As already pointed out the US doesn't have strict wine region regulations or standards. So you get more swill wines that get into general circulation and thus people giving up on Californian wines in general.
having a new boom region isn't going to fix it (altough there are some regions that could make some killer wines in the US) because the swill tankers will just follow.
all tariffs will do is push Australian and south american wines more. But wine drinker in general have the money to pay a dollar or two more on a bottle and will do so. If anything tariffs will give European wines a bit of a more high end "I can afford it" image. I'd bet my left nut that's what the The Comité Champagne are planning right now.

wow an actual bot above, just like in the memes
mods should close this thread
as a winemaker it insults me
so much nonsense per sq meter

Anything with a substantial amount of labrusca genes tastes like labrusca and consumers don't particularly like it.
Not going to look it up but I can't imagine concord grape wine being the most consumed US grape wine.
Maybe there's a market amongst furries. Tastes like their stunted childhood and what you can tell them is "foxes".
Million dollar idea right there, Anon Babble.

If people are used to French and Italian Wine then a 20% tariff probably wouldn't put them off. 10% won't. People tend to like their brands and if pushed will just drink less often.

What about 100%

Again?
California already makes superior wine than France or Italy. They literally lost in several blind tasting contest with European judges.

California already makes superior wine than France or Italy.

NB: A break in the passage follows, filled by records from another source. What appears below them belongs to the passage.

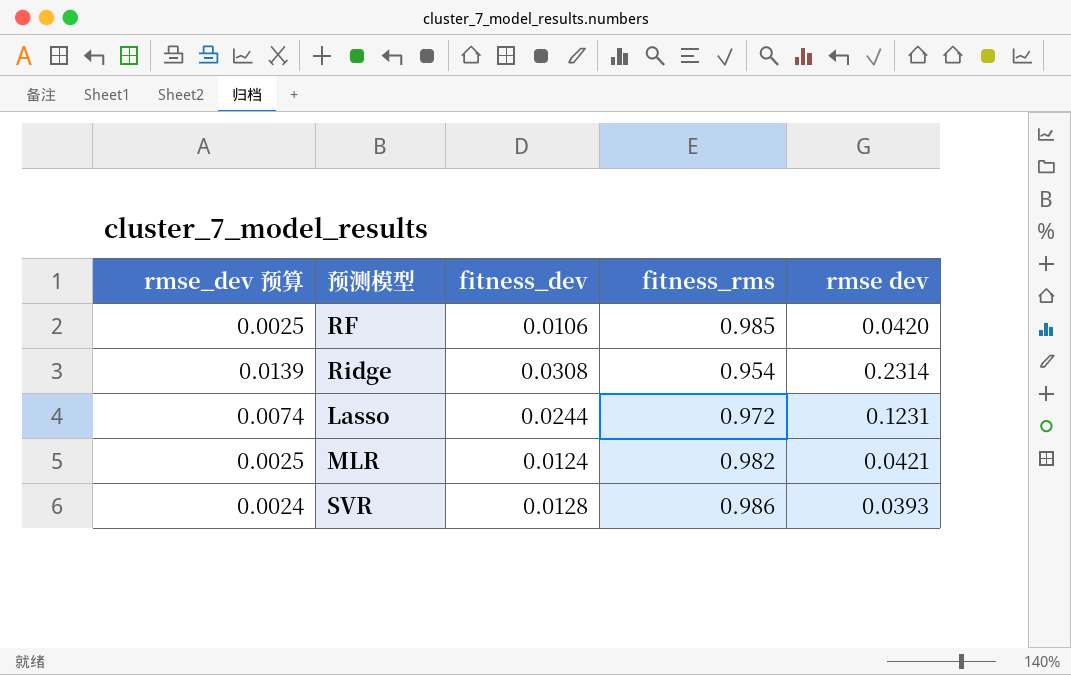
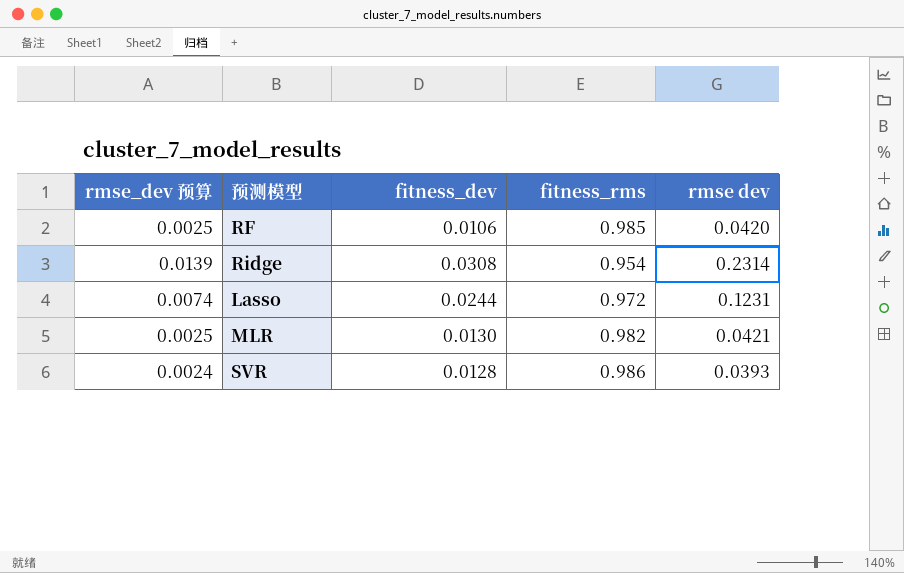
MLR | fitness_dev: 0.0124 -> 0.0130

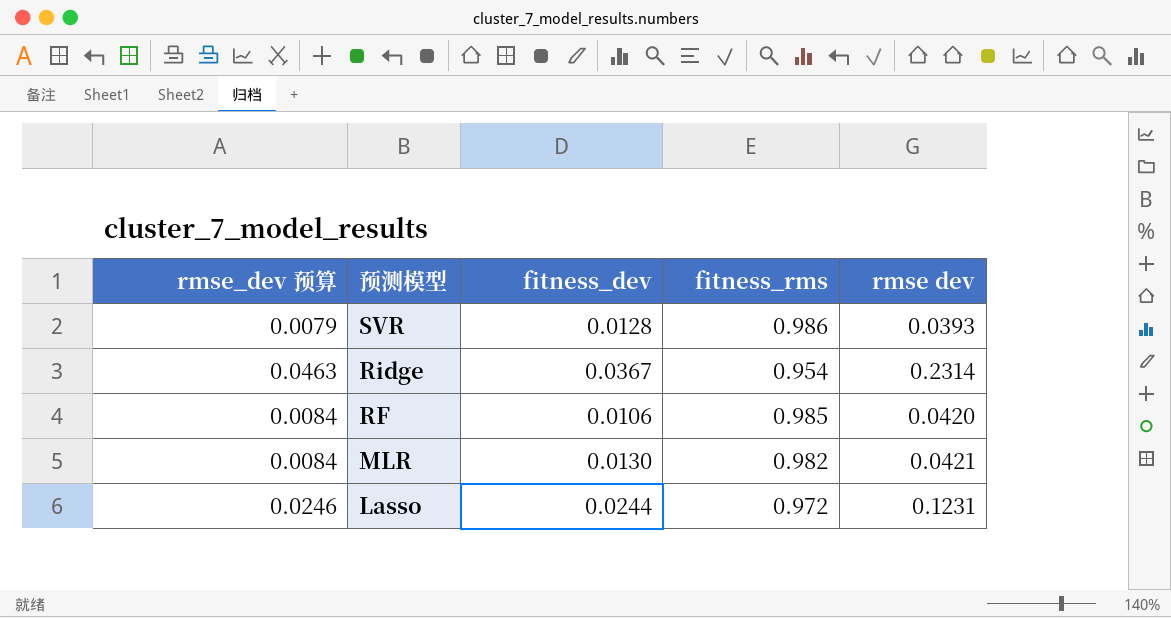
row order: none -> 预测模型 descending
column rmse_dev 预算 | formula: [rmse dev] * 0.06 -> [rmse dev] * 0.2
Ridge | fitness_dev: 0.0308 -> 0.0367

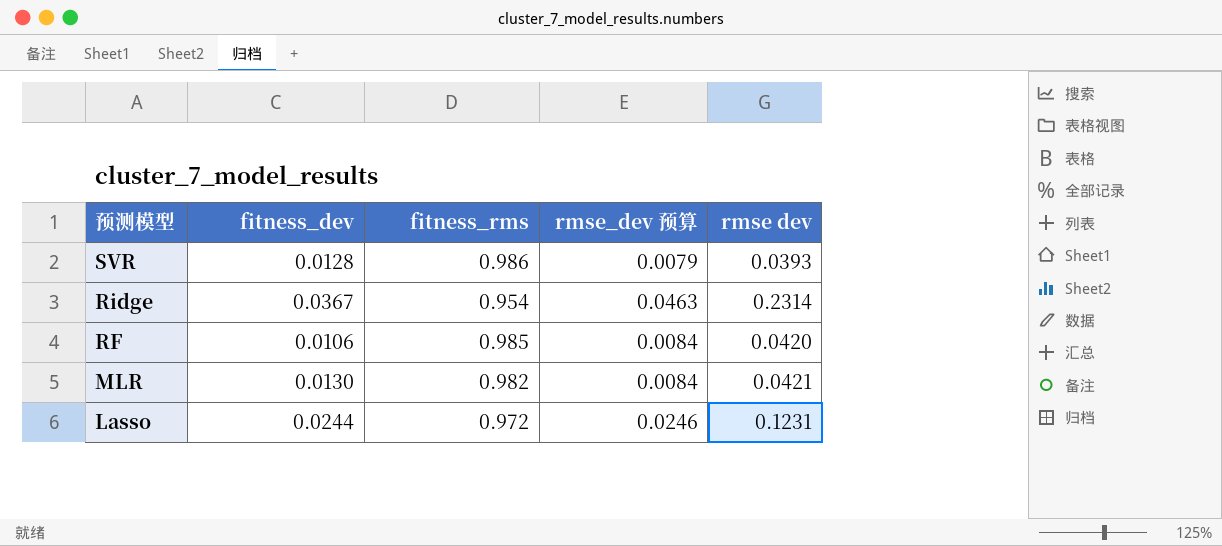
column rmse_dev 预算 | position: 1 -> 4

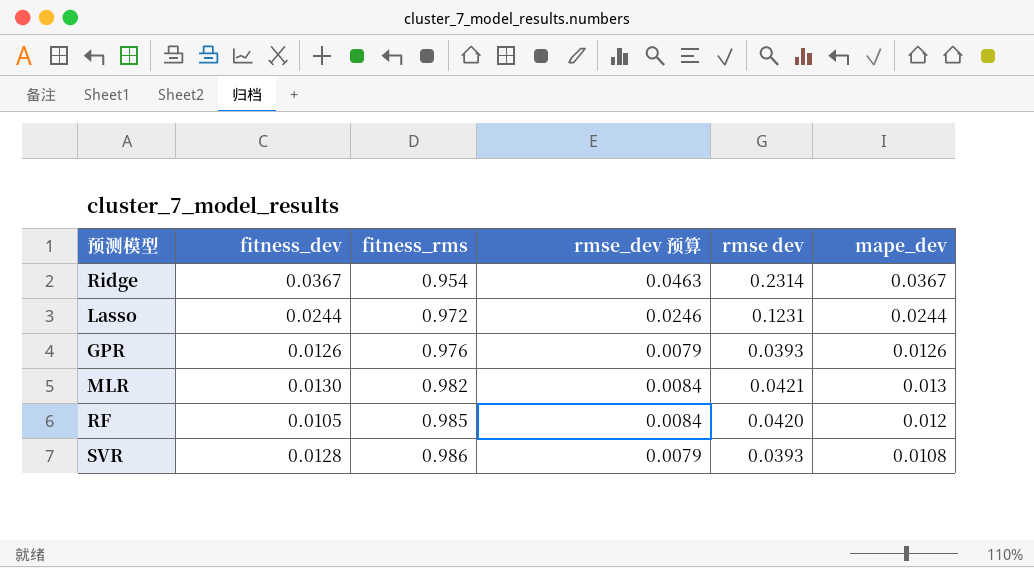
row order: 预测模型 descending -> fitness_rms ascending
column mape_dev | position: none -> 6
row GPR: none -> 0.0126 | 0.976 | 0.0079 | 0.0393 | 0.0126
RF | fitness_dev: 0.0106 -> 0.0105

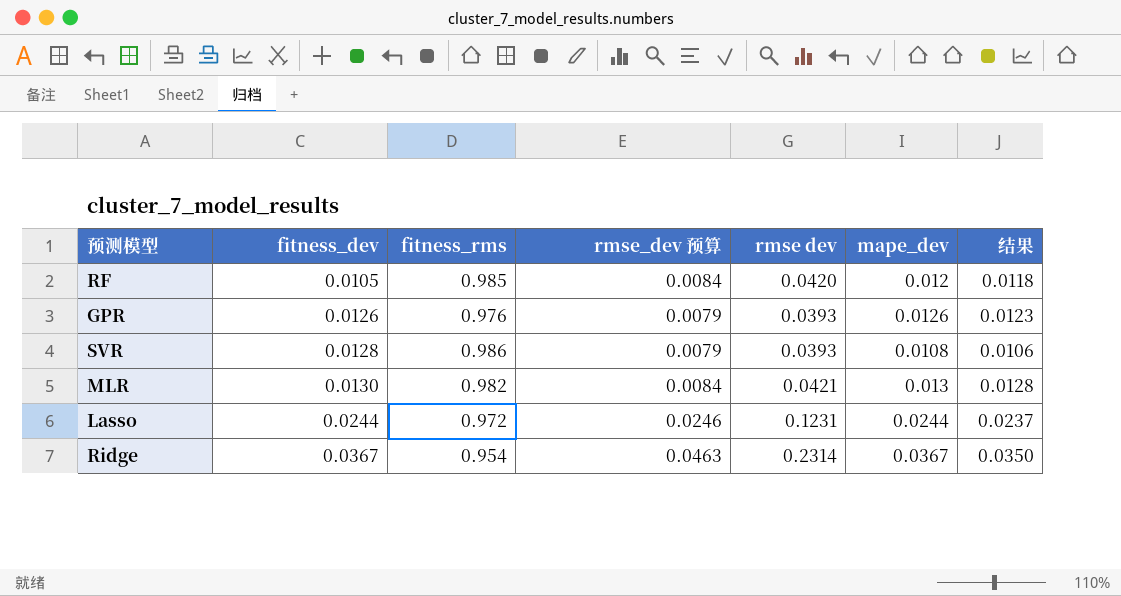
row order: fitness_rms ascending -> fitness_dev ascending
column 结果 | formula: none -> [fitness_rms] * [mape_dev]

lol lmao cope seethe dilate

fails to be chique the most advertised american wine in my euro country has snoop doggs face on it and costs 2,5€ looks like trash

argentinian, chilean, aussie and south african wines are better

French can keep their wine and whine about it.

US winemaking has fallen off a cliff because you produce a vast amount of slop and a little amount of decent wines. You're barely competing with South Africa, forget the big dogs like Italy or France

American wines are very hard to find here

That would just give french wine "this is expensive so it must be good" -aura, sort of like apple crap has in electronics.